**Goal of the exercise:**
Take the line containing "shipping: none -> 18.90" and all lines after it to the end of the records, and output them exactly.

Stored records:
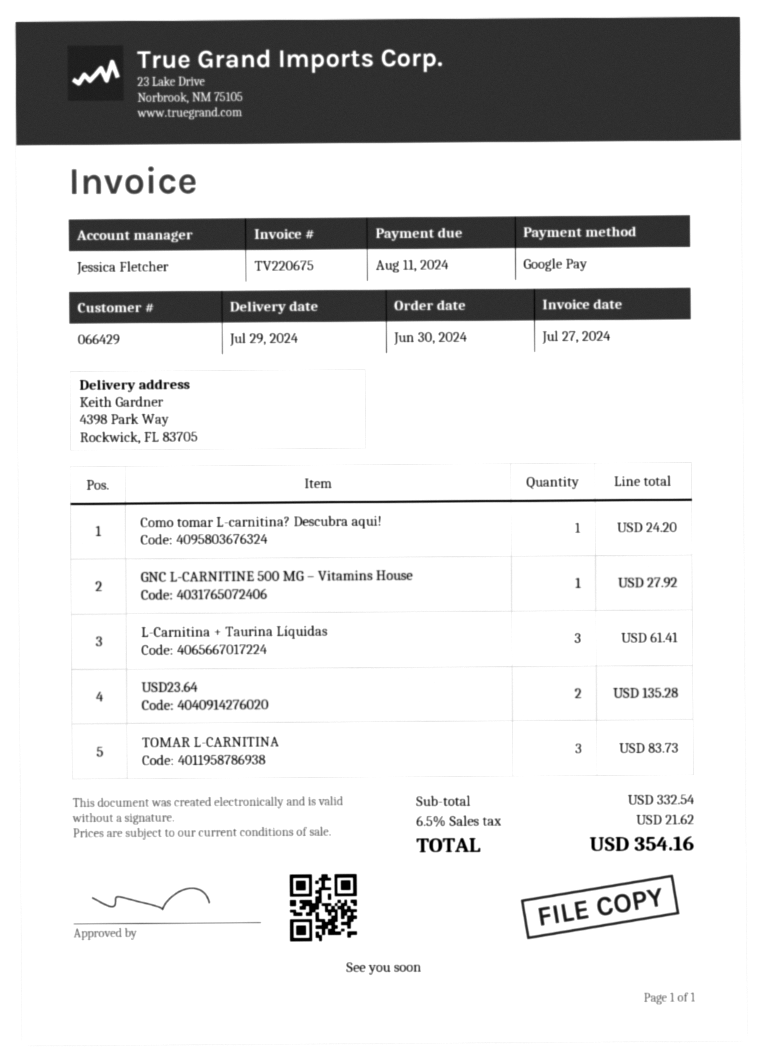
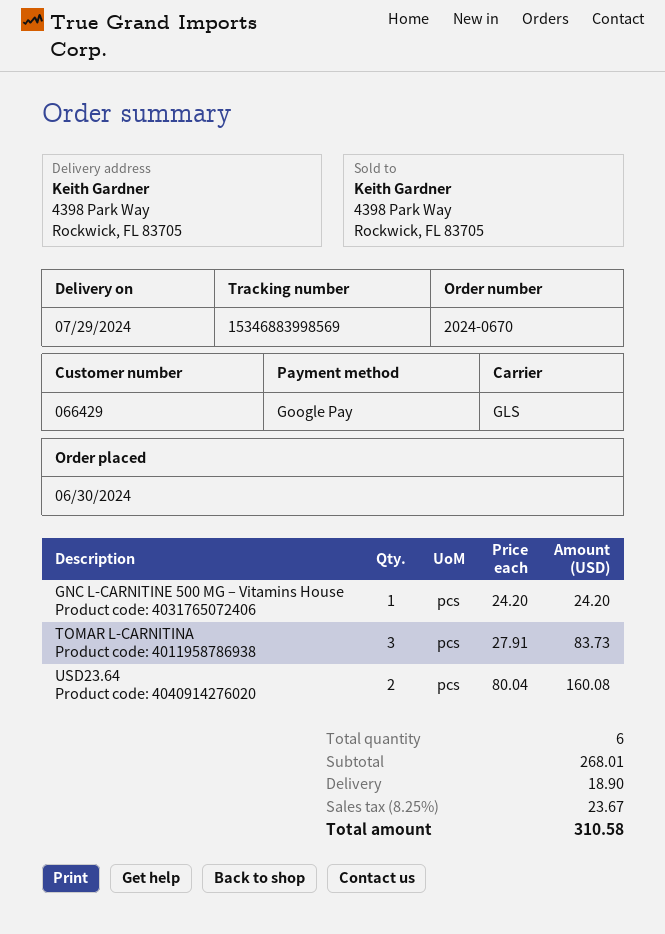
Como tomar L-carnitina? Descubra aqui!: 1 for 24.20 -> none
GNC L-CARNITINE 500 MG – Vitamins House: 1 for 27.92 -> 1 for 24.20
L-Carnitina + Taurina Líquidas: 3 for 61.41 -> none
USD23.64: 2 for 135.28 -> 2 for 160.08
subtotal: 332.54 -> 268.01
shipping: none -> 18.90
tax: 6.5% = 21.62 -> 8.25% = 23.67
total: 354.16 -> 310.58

**Answer to the exercise:**
shipping: none -> 18.90
tax: 6.5% = 21.62 -> 8.25% = 23.67
total: 354.16 -> 310.58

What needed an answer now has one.